### RECORDS FOR THE EXERCISE
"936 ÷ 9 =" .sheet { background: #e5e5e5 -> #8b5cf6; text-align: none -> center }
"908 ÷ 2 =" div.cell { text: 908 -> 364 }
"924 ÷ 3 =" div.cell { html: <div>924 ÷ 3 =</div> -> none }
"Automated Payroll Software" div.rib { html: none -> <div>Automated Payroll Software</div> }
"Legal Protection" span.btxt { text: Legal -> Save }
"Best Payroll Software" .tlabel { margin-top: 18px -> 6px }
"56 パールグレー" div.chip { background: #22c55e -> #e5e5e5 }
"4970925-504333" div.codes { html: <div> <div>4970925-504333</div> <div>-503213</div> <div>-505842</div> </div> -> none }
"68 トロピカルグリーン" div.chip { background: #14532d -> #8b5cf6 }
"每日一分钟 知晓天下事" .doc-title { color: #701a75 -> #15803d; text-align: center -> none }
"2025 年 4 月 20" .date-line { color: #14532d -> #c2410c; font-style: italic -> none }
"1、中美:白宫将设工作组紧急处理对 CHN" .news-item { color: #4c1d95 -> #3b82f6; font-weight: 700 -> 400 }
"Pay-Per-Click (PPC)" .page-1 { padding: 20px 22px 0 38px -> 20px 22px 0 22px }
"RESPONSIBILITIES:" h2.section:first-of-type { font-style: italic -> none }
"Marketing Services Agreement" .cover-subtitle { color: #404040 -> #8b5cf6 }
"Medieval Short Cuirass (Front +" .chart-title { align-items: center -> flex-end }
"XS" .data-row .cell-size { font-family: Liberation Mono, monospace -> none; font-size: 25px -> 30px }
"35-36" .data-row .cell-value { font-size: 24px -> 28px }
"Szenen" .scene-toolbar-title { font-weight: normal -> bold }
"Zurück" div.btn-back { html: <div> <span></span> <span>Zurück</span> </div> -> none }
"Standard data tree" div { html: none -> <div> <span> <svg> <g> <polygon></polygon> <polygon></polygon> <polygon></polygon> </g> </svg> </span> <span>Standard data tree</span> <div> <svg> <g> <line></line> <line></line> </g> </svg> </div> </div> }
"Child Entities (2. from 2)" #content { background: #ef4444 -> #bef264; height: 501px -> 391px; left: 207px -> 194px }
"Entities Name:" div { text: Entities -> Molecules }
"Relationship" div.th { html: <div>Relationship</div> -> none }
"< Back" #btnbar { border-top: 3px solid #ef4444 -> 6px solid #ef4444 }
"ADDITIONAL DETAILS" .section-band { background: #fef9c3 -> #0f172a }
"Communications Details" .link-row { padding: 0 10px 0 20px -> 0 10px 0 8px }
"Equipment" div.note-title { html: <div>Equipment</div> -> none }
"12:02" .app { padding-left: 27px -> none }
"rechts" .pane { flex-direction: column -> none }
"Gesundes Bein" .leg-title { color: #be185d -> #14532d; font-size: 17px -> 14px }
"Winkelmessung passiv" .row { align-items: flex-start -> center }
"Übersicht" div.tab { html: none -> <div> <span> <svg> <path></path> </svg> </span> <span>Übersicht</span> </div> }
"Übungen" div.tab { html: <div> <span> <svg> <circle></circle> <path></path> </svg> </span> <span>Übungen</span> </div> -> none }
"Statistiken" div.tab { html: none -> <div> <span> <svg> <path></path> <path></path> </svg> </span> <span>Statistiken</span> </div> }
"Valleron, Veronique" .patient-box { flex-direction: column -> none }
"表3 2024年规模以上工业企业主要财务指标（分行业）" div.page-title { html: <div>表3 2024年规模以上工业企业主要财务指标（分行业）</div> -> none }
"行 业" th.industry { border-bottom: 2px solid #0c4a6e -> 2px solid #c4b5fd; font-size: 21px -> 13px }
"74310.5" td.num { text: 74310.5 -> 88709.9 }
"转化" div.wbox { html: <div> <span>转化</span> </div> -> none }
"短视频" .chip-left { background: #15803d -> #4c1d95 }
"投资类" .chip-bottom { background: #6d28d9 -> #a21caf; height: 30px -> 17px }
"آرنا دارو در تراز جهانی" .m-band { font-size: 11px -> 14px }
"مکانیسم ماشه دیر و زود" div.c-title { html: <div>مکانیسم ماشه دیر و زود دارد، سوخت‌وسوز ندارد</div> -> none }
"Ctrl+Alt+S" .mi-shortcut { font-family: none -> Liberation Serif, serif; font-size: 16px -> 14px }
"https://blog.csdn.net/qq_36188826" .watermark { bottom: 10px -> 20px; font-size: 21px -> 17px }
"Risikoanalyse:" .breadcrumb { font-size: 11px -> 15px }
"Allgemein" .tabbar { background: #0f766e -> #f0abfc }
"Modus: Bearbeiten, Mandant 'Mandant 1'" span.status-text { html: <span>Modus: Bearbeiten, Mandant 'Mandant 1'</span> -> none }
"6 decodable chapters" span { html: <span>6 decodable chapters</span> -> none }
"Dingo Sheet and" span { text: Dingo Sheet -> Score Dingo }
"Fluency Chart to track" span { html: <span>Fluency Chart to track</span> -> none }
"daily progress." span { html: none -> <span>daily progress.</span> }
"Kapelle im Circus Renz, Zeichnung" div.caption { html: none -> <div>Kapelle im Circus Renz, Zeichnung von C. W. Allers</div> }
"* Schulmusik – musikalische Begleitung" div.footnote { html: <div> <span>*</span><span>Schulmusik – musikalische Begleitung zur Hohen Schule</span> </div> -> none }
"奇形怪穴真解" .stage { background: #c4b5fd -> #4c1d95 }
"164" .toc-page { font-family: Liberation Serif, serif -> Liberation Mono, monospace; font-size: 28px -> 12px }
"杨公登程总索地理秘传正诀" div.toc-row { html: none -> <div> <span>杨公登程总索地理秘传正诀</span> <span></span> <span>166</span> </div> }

### EXERCISE DETAILS
Output the listing above exactly as it appears.

### RESULT BELOW
"936 ÷ 9 =" .sheet { background: #e5e5e5 -> #8b5cf6; text-align: none -> center }
"908 ÷ 2 =" div.cell { text: 908 -> 364 }
"924 ÷ 3 =" div.cell { html: <div>924 ÷ 3 =</div> -> none }
"Automated Payroll Software" div.rib { html: none -> <div>Automated Payroll Software</div> }
"Legal Protection" span.btxt { text: Legal -> Save }
"Best Payroll Software" .tlabel { margin-top: 18px -> 6px }
"56 パールグレー" div.chip { background: #22c55e -> #e5e5e5 }
"4970925-504333" div.codes { html: <div> <div>4970925-504333</div> <div>-503213</div> <div>-505842</div> </div> -> none }
"68 トロピカルグリーン" div.chip { background: #14532d -> #8b5cf6 }
"每日一分钟 知晓天下事" .doc-title { color: #701a75 -> #15803d; text-align: center -> none }
"2025 年 4 月 20" .date-line { color: #14532d -> #c2410c; font-style: italic -> none }
"1、中美:白宫将设工作组紧急处理对 CHN" .news-item { color: #4c1d95 -> #3b82f6; font-weight: 700 -> 400 }
"Pay-Per-Click (PPC)" .page-1 { padding: 20px 22px 0 38px -> 20px 22px 0 22px }
"RESPONSIBILITIES:" h2.section:first-of-type { font-style: italic -> none }
"Marketing Services Agreement" .cover-subtitle { color: #404040 -> #8b5cf6 }
"Medieval Short Cuirass (Front +" .chart-title { align-items: center -> flex-end }
"XS" .data-row .cell-size { font-family: Liberation Mono, monospace -> none; font-size: 25px -> 30px }
"35-36" .data-row .cell-value { font-size: 24px -> 28px }
"Szenen" .scene-toolbar-title { font-weight: normal -> bold }
"Zurück" div.btn-back { html: <div> <span></span> <span>Zurück</span> </div> -> none }
"Standard data tree" div { html: none -> <div> <span> <svg> <g> <polygon></polygon> <polygon></polygon> <polygon></polygon> </g> </svg> </span> <span>Standard data tree</span> <div> <svg> <g> <line></line> <line></line> </g> </svg> </div> </div> }
"Child Entities (2. from 2)" #content { background: #ef4444 -> #bef264; height: 501px -> 391px; left: 207px -> 194px }
"Entities Name:" div { text: Entities -> Molecules }
"Relationship" div.th { html: <div>Relationship</div> -> none }
"< Back" #btnbar { border-top: 3px solid #ef4444 -> 6px solid #ef4444 }
"ADDITIONAL DETAILS" .section-band { background: #fef9c3 -> #0f172a }
"Communications Details" .link-row { padding: 0 10px 0 20px -> 0 10px 0 8px }
"Equipment" div.note-title { html: <div>Equipment</div> -> none }
"12:02" .app { padding-left: 27px -> none }
"rechts" .pane { flex-direction: column -> none }
"Gesundes Bein" .leg-title { color: #be185d -> #14532d; font-size: 17px -> 14px }
"Winkelmessung passiv" .row { align-items: flex-start -> center }
"Übersicht" div.tab { html: none -> <div> <span> <svg> <path></path> </svg> </span> <span>Übersicht</span> </div> }
"Übungen" div.tab { html: <div> <span> <svg> <circle></circle> <path></path> </svg> </span> <span>Übungen</span> </div> -> none }
"Statistiken" div.tab { html: none -> <div> <span> <svg> <path></path> <path></path> </svg> </span> <span>Statistiken</span> </div> }
"Valleron, Veronique" .patient-box { flex-direction: column -> none }
"表3 2024年规模以上工业企业主要财务指标（分行业）" div.page-title { html: <div>表3 2024年规模以上工业企业主要财务指标（分行业）</div> -> none }
"行 业" th.industry { border-bottom: 2px solid #0c4a6e -> 2px solid #c4b5fd; font-size: 21px -> 13px }
"74310.5" td.num { text: 74310.5 -> 88709.9 }
"转化" div.wbox { html: <div> <span>转化</span> </div> -> none }
"短视频" .chip-left { background: #15803d -> #4c1d95 }
"投资类" .chip-bottom { background: #6d28d9 -> #a21caf; height: 30px -> 17px }
"آرنا دارو در تراز جهانی" .m-band { font-size: 11px -> 14px }
"مکانیسم ماشه دیر و زود" div.c-title { html: <div>مکانیسم ماشه دیر و زود دارد، سوخت‌وسوز ندارد</div> -> none }
"Ctrl+Alt+S" .mi-shortcut { font-family: none -> Liberation Serif, serif; font-size: 16px -> 14px }
"https://blog.csdn.net/qq_36188826" .watermark { bottom: 10px -> 20px; font-size: 21px -> 17px }
"Risikoanalyse:" .breadcrumb { font-size: 11px -> 15px }
"Allgemein" .tabbar { background: #0f766e -> #f0abfc }
"Modus: Bearbeiten, Mandant 'Mandant 1'" span.status-text { html: <span>Modus: Bearbeiten, Mandant 'Mandant 1'</span> -> none }
"6 decodable chapters" span { html: <span>6 decodable chapters</span> -> none }
"Dingo Sheet and" span { text: Dingo Sheet -> Score Dingo }
"Fluency Chart to track" span { html: <span>Fluency Chart to track</span> -> none }
"daily progress." span { html: none -> <span>daily progress.</span> }
"Kapelle im Circus Renz, Zeichnung" div.caption { html: none -> <div>Kapelle im Circus Renz, Zeichnung von C. W. Allers</div> }
"* Schulmusik – musikalische Begleitung" div.footnote { html: <div> <span>*</span><span>Schulmusik – musikalische Begleitung zur Hohen Schule</span> </div> -> none }
"奇形怪穴真解" .stage { background: #c4b5fd -> #4c1d95 }
"164" .toc-page { font-family: Liberation Serif, serif -> Liberation Mono, monospace; font-size: 28px -> 12px }
"杨公登程总索地理秘传正诀" div.toc-row { html: none -> <div> <span>杨公登程总索地理秘传正诀</span> <span></span> <span>166</span> </div> }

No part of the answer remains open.